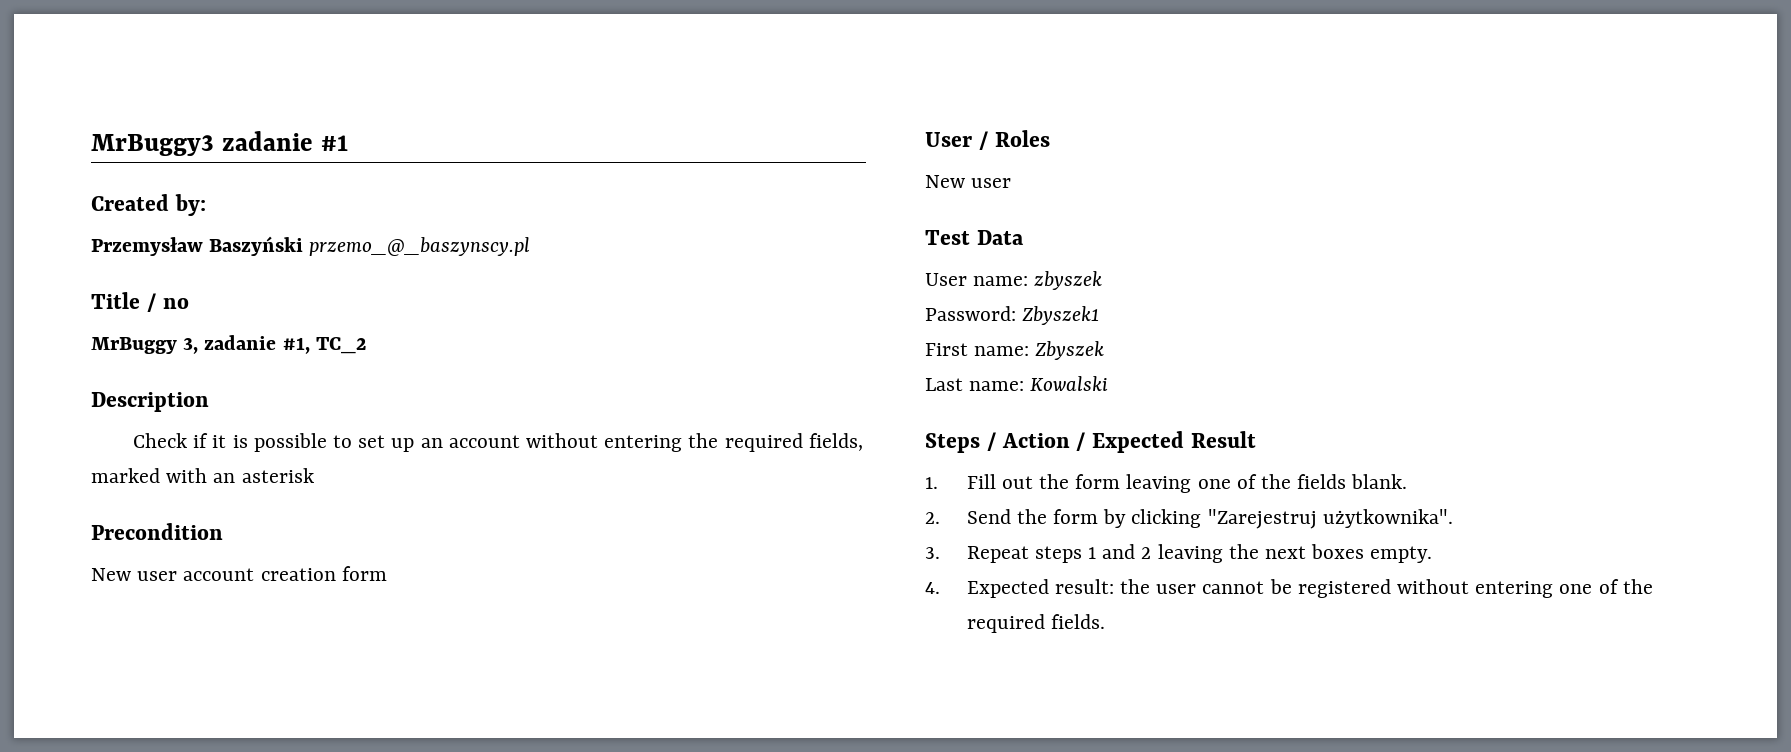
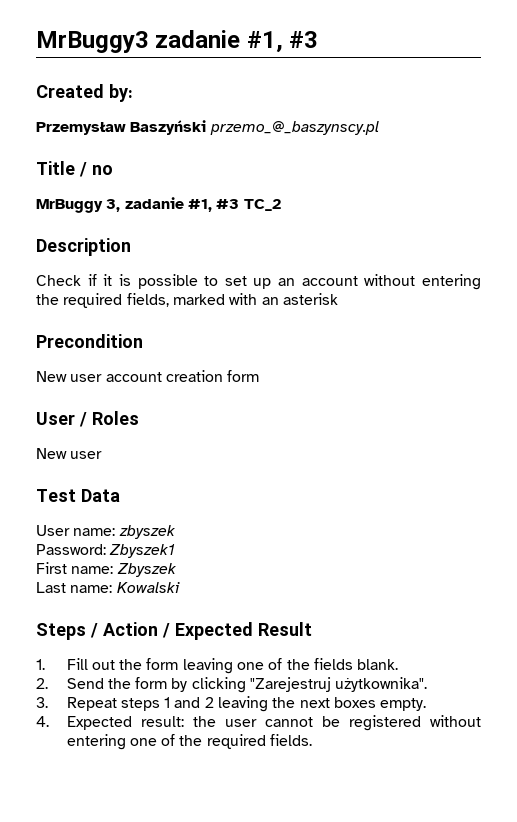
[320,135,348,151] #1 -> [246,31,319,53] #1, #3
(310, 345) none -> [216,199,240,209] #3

_ _ _ _ _ _ _

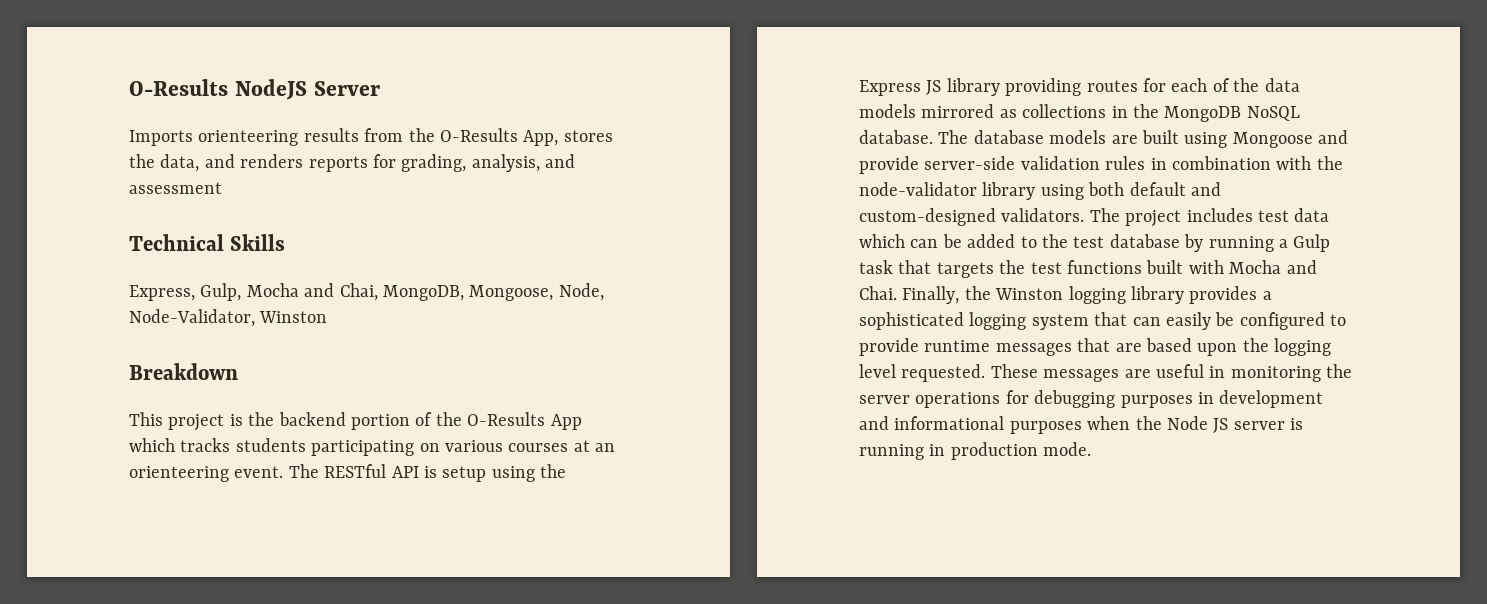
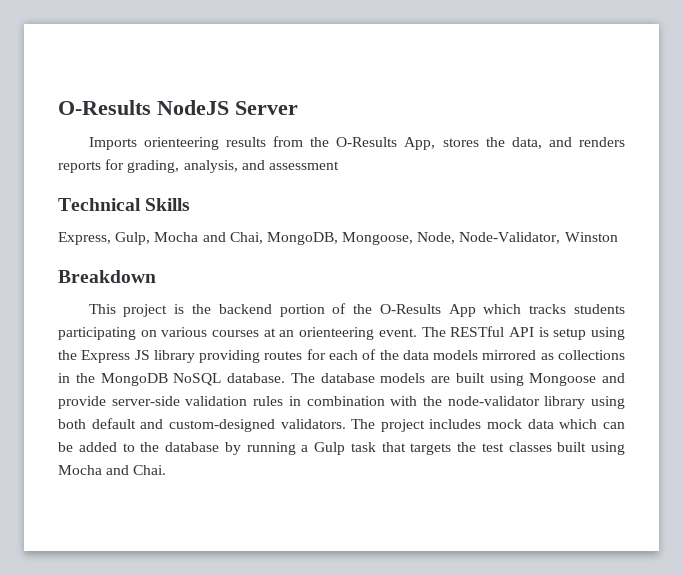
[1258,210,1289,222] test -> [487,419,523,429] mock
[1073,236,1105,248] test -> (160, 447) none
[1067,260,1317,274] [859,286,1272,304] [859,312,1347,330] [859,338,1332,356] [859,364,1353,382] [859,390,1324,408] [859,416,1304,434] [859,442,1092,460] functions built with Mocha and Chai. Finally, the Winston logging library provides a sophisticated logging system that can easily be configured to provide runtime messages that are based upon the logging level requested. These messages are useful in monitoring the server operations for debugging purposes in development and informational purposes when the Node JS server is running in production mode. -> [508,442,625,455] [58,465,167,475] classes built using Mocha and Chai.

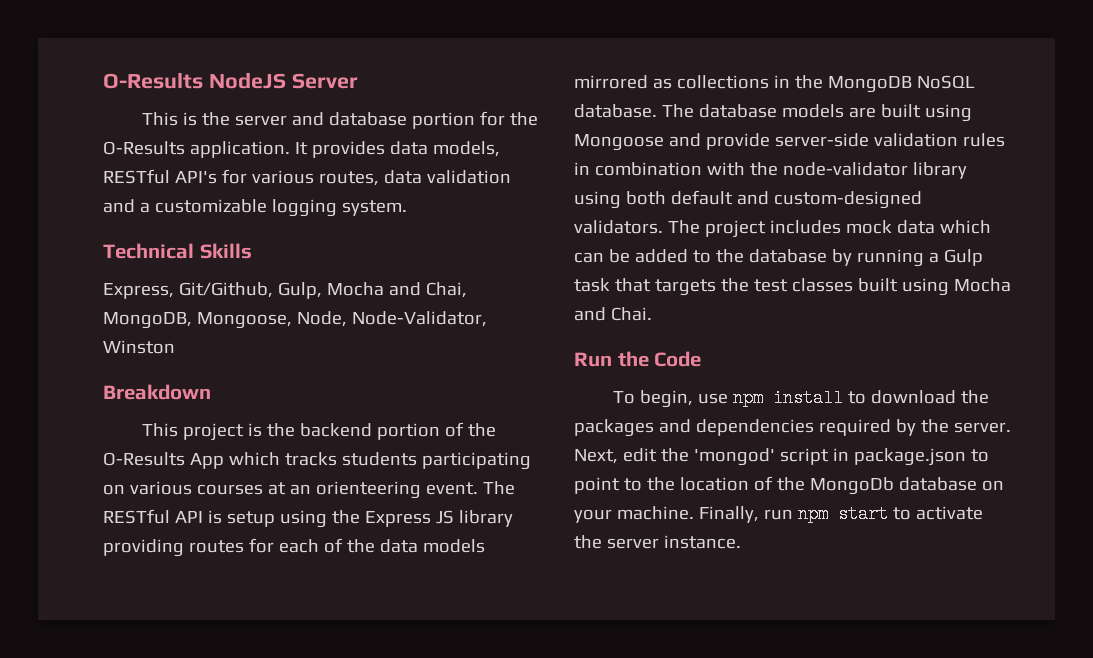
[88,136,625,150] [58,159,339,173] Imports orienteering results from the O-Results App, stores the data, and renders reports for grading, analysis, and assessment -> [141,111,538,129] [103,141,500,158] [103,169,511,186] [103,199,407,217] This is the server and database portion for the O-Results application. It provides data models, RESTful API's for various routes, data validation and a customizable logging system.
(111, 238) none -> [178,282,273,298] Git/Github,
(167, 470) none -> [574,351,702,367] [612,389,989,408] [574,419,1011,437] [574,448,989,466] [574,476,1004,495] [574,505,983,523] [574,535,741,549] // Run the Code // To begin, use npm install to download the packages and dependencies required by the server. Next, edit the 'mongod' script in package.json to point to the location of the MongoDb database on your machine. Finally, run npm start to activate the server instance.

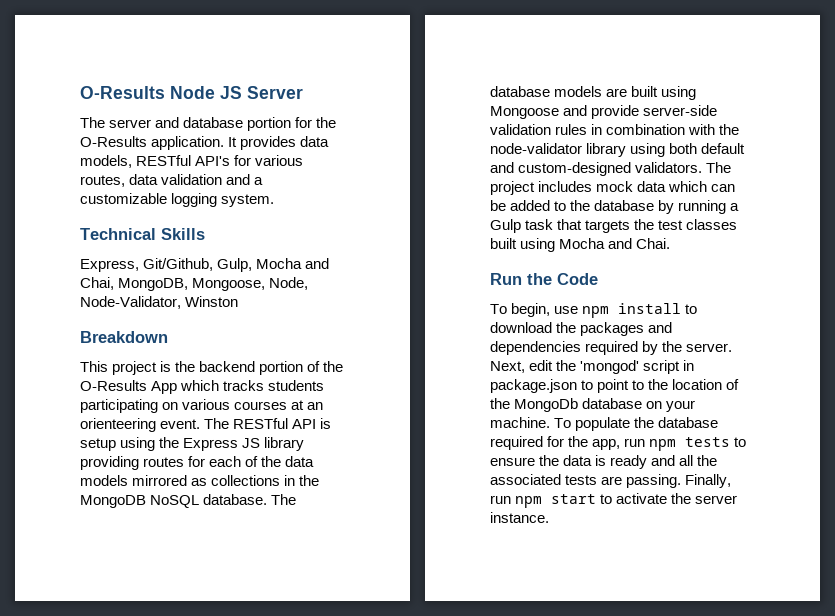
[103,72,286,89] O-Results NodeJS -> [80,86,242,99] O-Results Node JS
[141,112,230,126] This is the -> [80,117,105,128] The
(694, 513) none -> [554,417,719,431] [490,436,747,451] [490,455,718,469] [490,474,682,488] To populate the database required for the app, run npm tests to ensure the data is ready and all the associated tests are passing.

_ _ _ _ _ _ _

• _Exercise requirements_:
For the string "provides", go through the entries above and copy each line where it occurs.

• _Result of this exercise_:
[1067,260,1317,274] [859,286,1272,304] [859,312,1347,330] [859,338,1332,356] [859,364,1353,382] [859,390,1324,408] [859,416,1304,434] [859,442,1092,460] functions built with Mocha and Chai. Finally, the Winston logging library provides a sophisticated logging system that can easily be configured to provide runtime messages that are based upon the logging level requested. These messages are useful in monitoring the server operations for debugging purposes in development and informational purposes when the Node JS server is running in production mode. -> [508,442,625,455] [58,465,167,475] classes built using Mocha and Chai.
[88,136,625,150] [58,159,339,173] Imports orienteering results from the O-Results App, stores the data, and renders reports for grading, analysis, and assessment -> [141,111,538,129] [103,141,500,158] [103,169,511,186] [103,199,407,217] This is the server and database portion for the O-Results application. It provides data models, RESTful API's for various routes, data validation and a customizable logging system.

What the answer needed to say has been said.